At some point today, I passed the halfway mark in William Manchester’s 3-volume biography of Winston Churchill. The 3 volumes total 131 hours of listening time. I am more than halfway through the second volume, and the pivotal year 1938 is rapidly approaching a close.
I’m sort of obsessed with the biography right now. A few nights ago, Michael J. Sullivan was telling me about the latest book he was reading, and asked what I was reading. “Second volume of the Churchill biography,” I told him. He gave me a strange look. “Still Churchill? Light reading, eh?” Or something like that. I’ve gotten that reaction a few times. But I can’t help it. I can’t seem to turn away. One reason is that the books, though long, are never dull. But there is another, more important reason.

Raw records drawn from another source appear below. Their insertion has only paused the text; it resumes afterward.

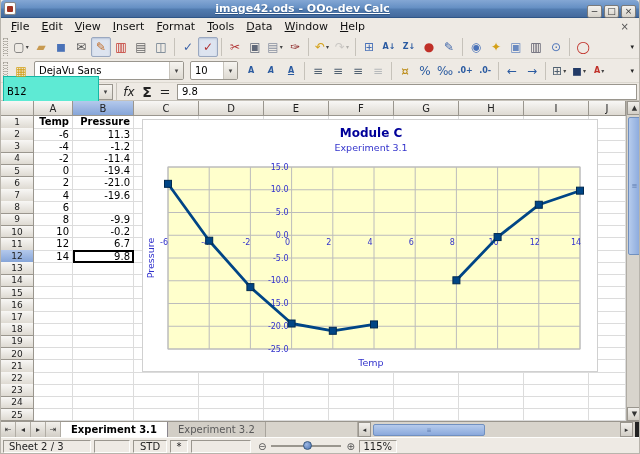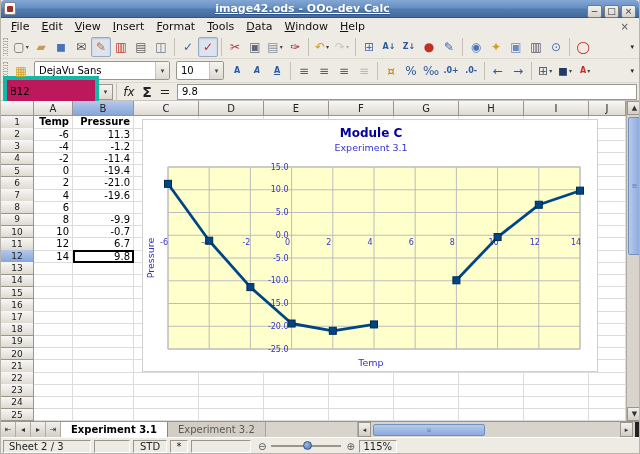--- a/index.html
+++ b/index.html
@@ -223,7 +223,7 @@
       <span class="tbtn">
         <span style="color: rgb(212, 160, 23);">▦</span>
       </span>
-      <span class="combo" style="width: 136px;">
+      <span class="combo" style="width: 150px;">
         <span class="cval">DejaVu Sans</span>
         <span class="cdd">▾</span>
       </span>

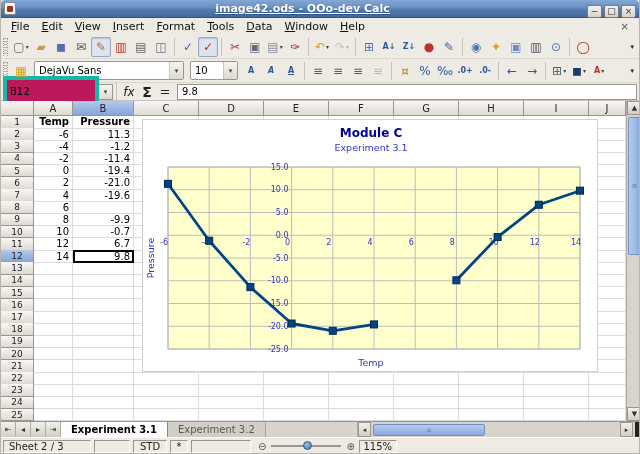--- a/index.html
+++ b/index.html
@@ -43,7 +43,7 @@
 
 
 .formulabar { height:18px; display:flex; align-items:center; background:#eeeae4; padding:1px 2px; border-bottom:1px solid #c6c2ba; }
-.namebox { width:96px; height:32px; background:#be185d; border:4px solid #14b8a6; font-size:10px; padding:0 3px; display:flex; align-items:center; }
+.namebox { width:96px; height:32px; background:#5eead4; border:1px solid #14b8a6; font-size:10px; padding:0 3px; display:flex; align-items:center; }
 .namebox-dd { width:14px; height:16px; border:1px solid #9a968e; border-left:none; background:linear-gradient(#f6f4f0,#dedad2); display:flex; align-items:center; justify-content:center; font-size:7px; color:#444; }
 .fbtn { width:18px; text-align:center; font-size:12px; color:#222; }
 .formula-input { flex:1; height:16px; background:#fff; border:1px solid #9a968e; font-size:10px; padding:0 4px; display:flex; align-items:center; margin-left:3px; }

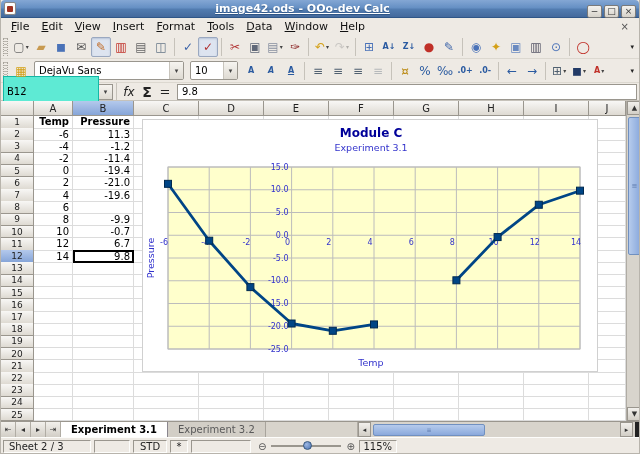--- a/index.html
+++ b/index.html
@@ -420,7 +420,7 @@
       <div class="cell" style="left: 588px; top: 112.6px; width: 37px; height: 12.7px;"></div>
       <div class="hdr rowhdr" style="left: 0px; top: 124.8px; width: 33px; height: 12.7px;">10</div>
       <div class="cell" style="left: 33px; top: 124.8px; width: 39px; height: 12.7px;">10</div>
-      <div class="cell" style="left: 72px; top: 124.8px; width: 61px; height: 12.7px;">-0.7</div>
+      <div class="cell" style="left: 72px; top: 124.8px; width: 61px; height: 12.7px;">-0.2</div>
       <div class="cell" style="left: 133px; top: 124.8px; width: 65px; height: 12.7px;"></div>
       <div class="cell" style="left: 198px; top: 124.8px; width: 65px; height: 12.7px;"></div>
       <div class="cell" style="left: 263px; top: 124.8px; width: 65px; height: 12.7px;"></div>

I’ve said this before, but I’m always amazed at how much we gloss over history while in school. Understandably, this isn’t really the fault of the schools. History is a long, detailed interwoven story, and even with 16 years of schooling, you can only skim the surface. That said, there are event in 20th century history for which I knew nearly nothing. The First World War was one. I knew the very basics taught in 4th or 5th grade. Or maybe 7th or 8th grade, I can’t remember. The first volume of Churchill’s biography went into great detail on the first World War and it was fascinating.
Then, too, my understanding of British politics has been somewhat limited. I had an amazing professor in school who dove into some parliamentary politics, using Great Britain as a model, but that was more philosophical, instead of real history. It’s fascinating to read the behind-the-scenes political mechanics of Great Britain.

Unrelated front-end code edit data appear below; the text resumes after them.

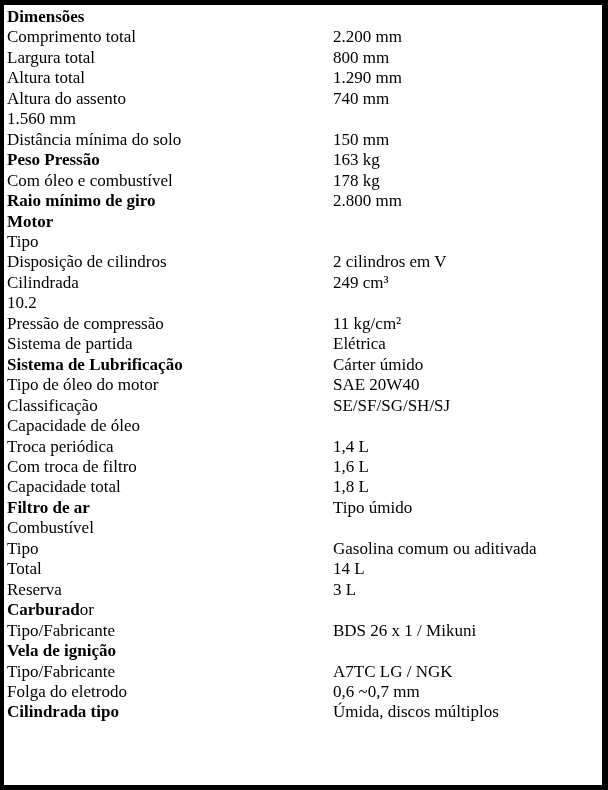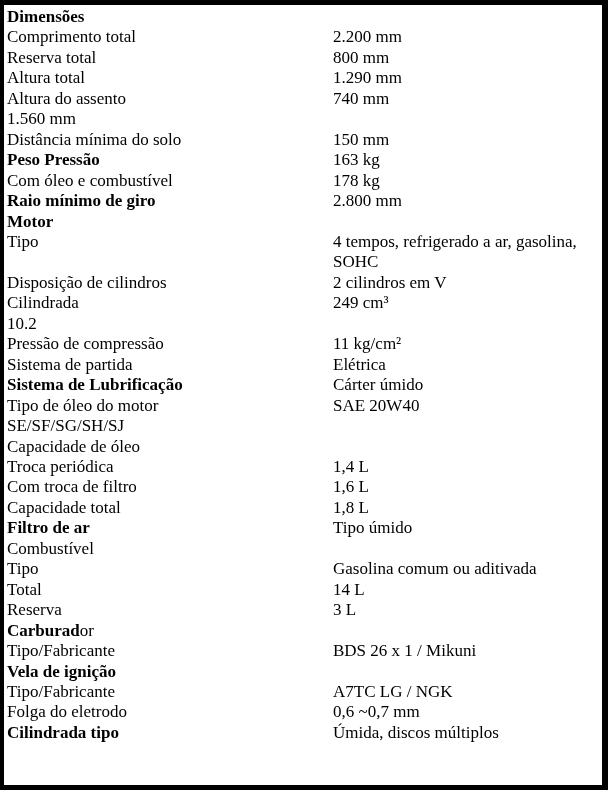--- a/index.html
+++ b/index.html
@@ -28,7 +28,7 @@
   }
   .row {
     display: flex;
-    align-items: flex-start;
+    align-items: center;
   }
   .labelcell {
     flex: 0 0 326px;

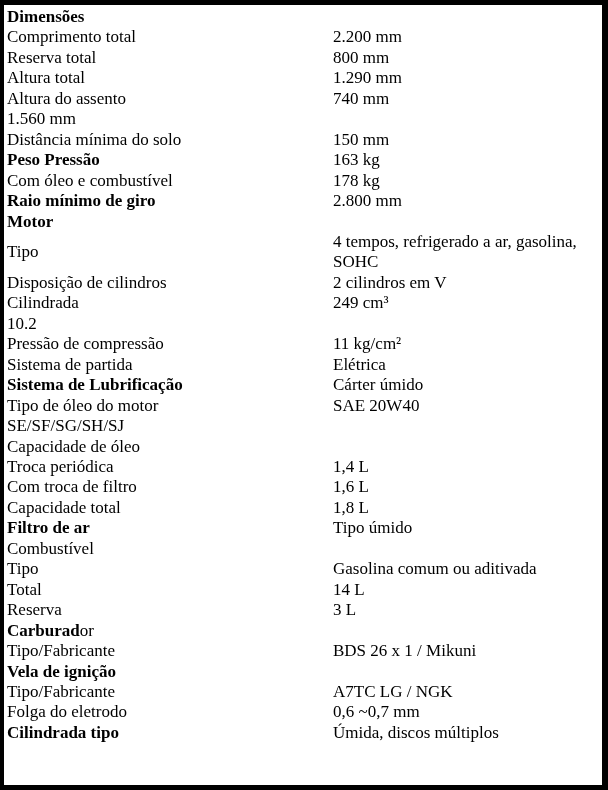--- a/index.html
+++ b/index.html
@@ -68,7 +68,7 @@
         </span>
       </div>
       <div class="row">
-        <span class="labelcell"><span class="lab-main">Reserva total</span></span>
+        <span class="labelcell"><span class="lab-main">Largura total</span></span>
         <span class="valuecell">
           <span class="vline">800 mm</span>
         </span>

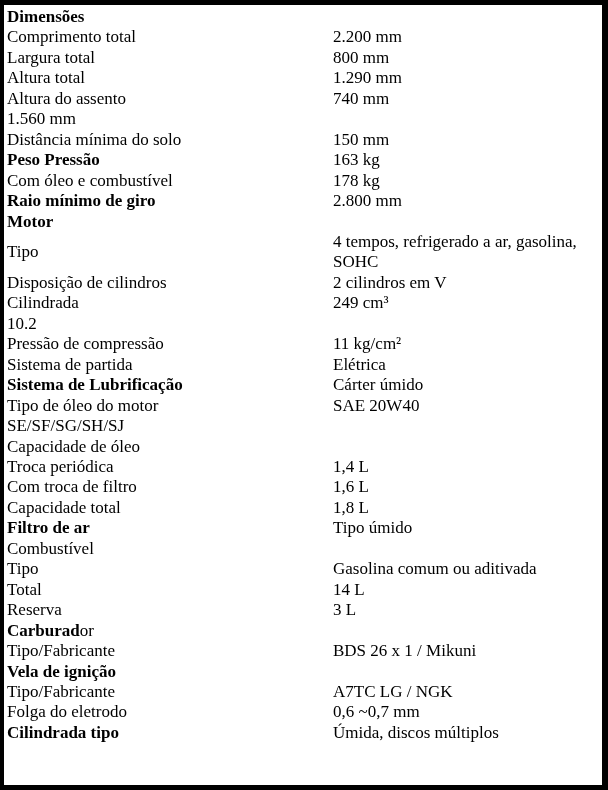--- a/index.html
+++ b/index.html
@@ -122,10 +122,6 @@
       </div>
       <div class="row">
         <span class="labelcell"><span class="lab-main">Tipo</span></span>
-        <span class="valuecell">
-          <span class="vline">4 tempos, refrigerado a ar, gasolina,</span>
-          <span class="vline">SOHC</span>
-        </span>
       </div>
       <div class="row">
         <span class="labelcell"><span class="lab-main">Disposição de cilindros</span></span>

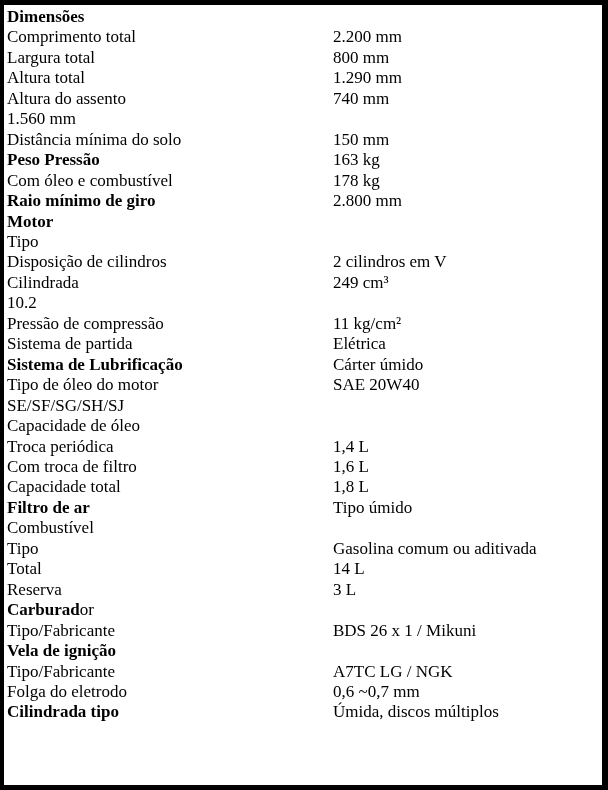--- a/index.html
+++ b/index.html
@@ -165,6 +165,7 @@
         </span>
       </div>
       <div class="row">
+        <span class="labelcell"><span class="lab-main">Classificação</span></span>
         <span class="valuecell">
           <span class="vline">SE/SF/SG/SH/SJ</span>
         </span>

There is also something utterly frustrating about Britain’s role in Europe in the second half of the 1930s, with the appeasers giving Germany what they want. It’s like watching some riveting television drama unfold, in which you suspect (or even know) the outcome. I keep wanting to shout, “Get in the game, already!” and then remember that this has already happened.
But halfway through, I can say that so far it is one of the best biographies I’ve ever read.
And now, if you’ll excuse me, I need to climb into my time machine and get back to the events of 1938 so that I can see what happens. Of course, I know what happens. But the book is that good.
I just finished reading “The Literary Churchill: Author, Reader, Actor” so I could interview the author, Jonathan Rose, for my podcast. (The episode goes up on Tuesday, Aug. 26.) I didn’t have much of a grasp of WC’s biography, but Rose does a great job of intermingling the life, the public activity, and the literary activities (reading, writing, theatergoing), in an attempt at using the latter to explain some of the otherwise inexplicable decisions of WC.
But even beyond the question literary influences on WC’s behavior, I was just fascinated by the life that Rose unspools over the course of 450 pages. Which is to say, KEEP GOING! Let us know what you learn!